_Problem to solve_
Wherever the listing has a line with the string "field", copy that line out.

_Data in this exercise_
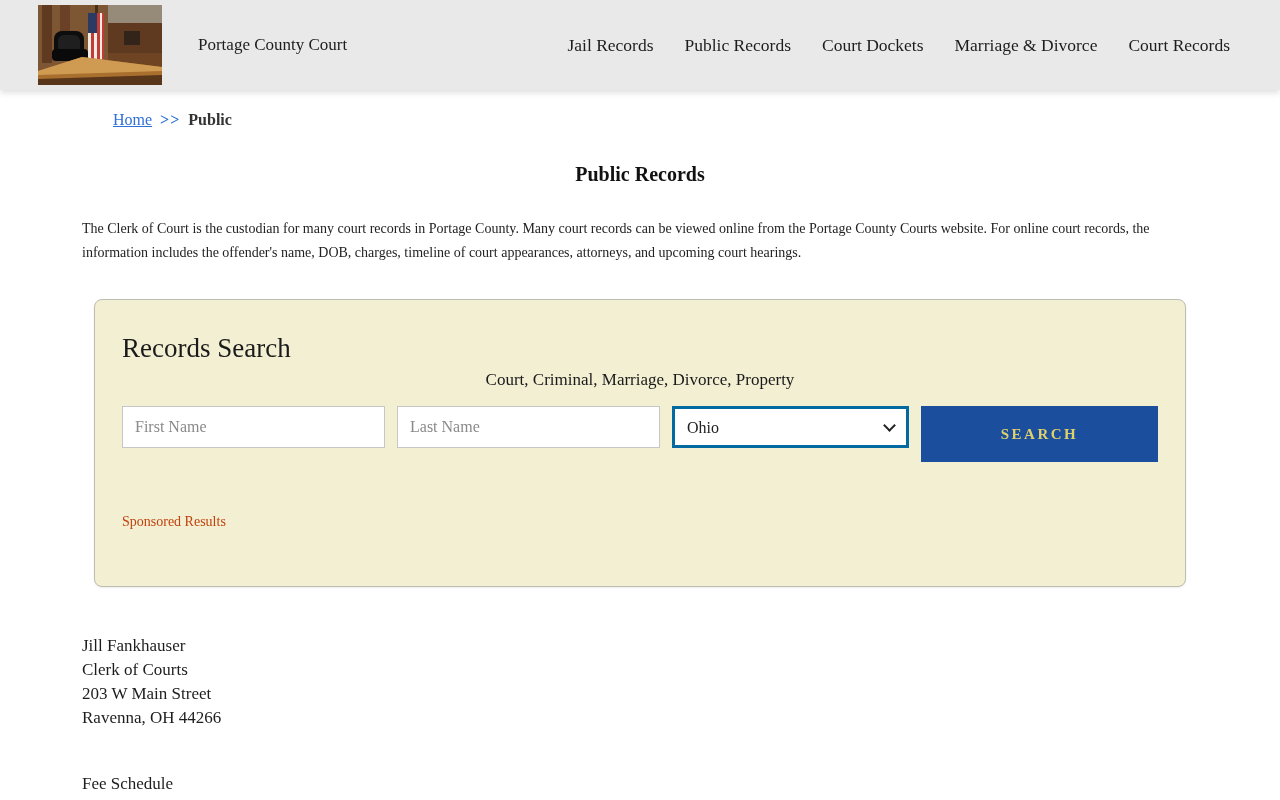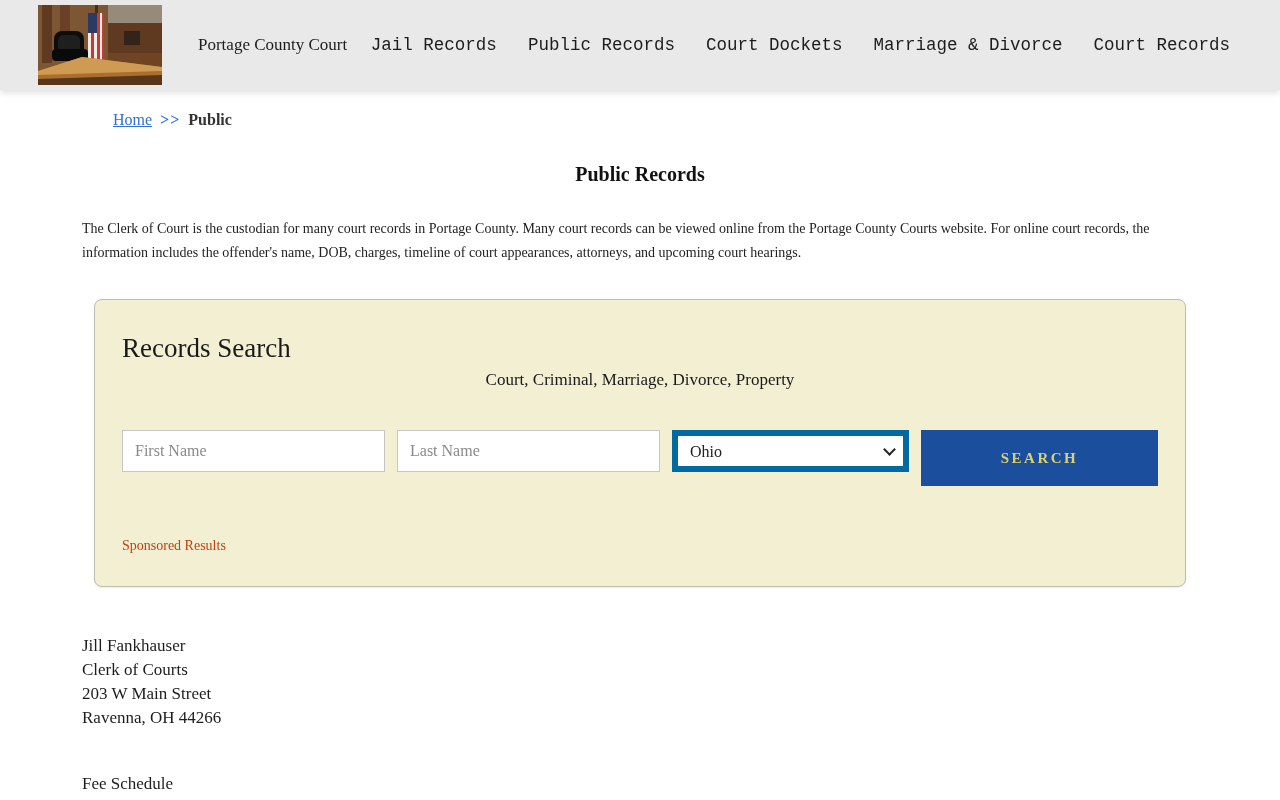--- a/index.html
+++ b/index.html
@@ -40,21 +40,20 @@
     right: 50px; top: 0;
     height: 90px;
     display: flex; align-items: center;
     gap: 31px;
   }
   .nav-item {
     font-size: 17.5px;
     color: #1d1d1d;
     cursor: pointer;
     white-space: nowrap;
-    font-family: Liberation Mono, monospace;
   }
 
   
   .breadcrumb {
     margin: 21px 0 0 113px;
     font-size: 16px;
   }
   .breadcrumb a {
     color: #2e6fd8;
     text-decoration: underline;
@@ -101,41 +100,41 @@
     font-size: 27px;
     color: #1a1a1a;
   }
   .panel-subtitle {
     text-align: center;
     font-size: 17px;
     margin-top: 6px;
     color: #1a1a1a;
   }
   .search-row {
-    margin-top: 40px;
+    margin-top: 16px;
     display: flex;
     gap: 12px;
   }
   .search-row > * { flex: 1; min-width: 0; }
   .text-field {
     height: 42px;
     background: #ffffff;
     border: 1px solid #c6c6c6;
     font-family: "Liberation Serif", "DejaVu Serif", serif;
     font-size: 16px;
     color: #333333;
     padding: 0 12px;
     border-radius: 0;
   }
   .text-field::placeholder { color: #8a8a8a; opacity: 1; }
   .select-wrap { position: relative; }
   .state-select {
     width: 100%; height: 42px;
     background: #ffffff;
-    border: 6px solid #0369a1;
+    border: 3px solid #0369a1;
     font-family: "Liberation Serif", "DejaVu Serif", serif;
     font-size: 16px;
     color: #222222;
     padding: 0 12px;
     appearance: none;
     -webkit-appearance: none;
     border-radius: 0;
     cursor: pointer;
   }
   .select-chevron {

_Your response_
   .text-field {
   .text-field::placeholder { color: #8a8a8a; opacity: 1; }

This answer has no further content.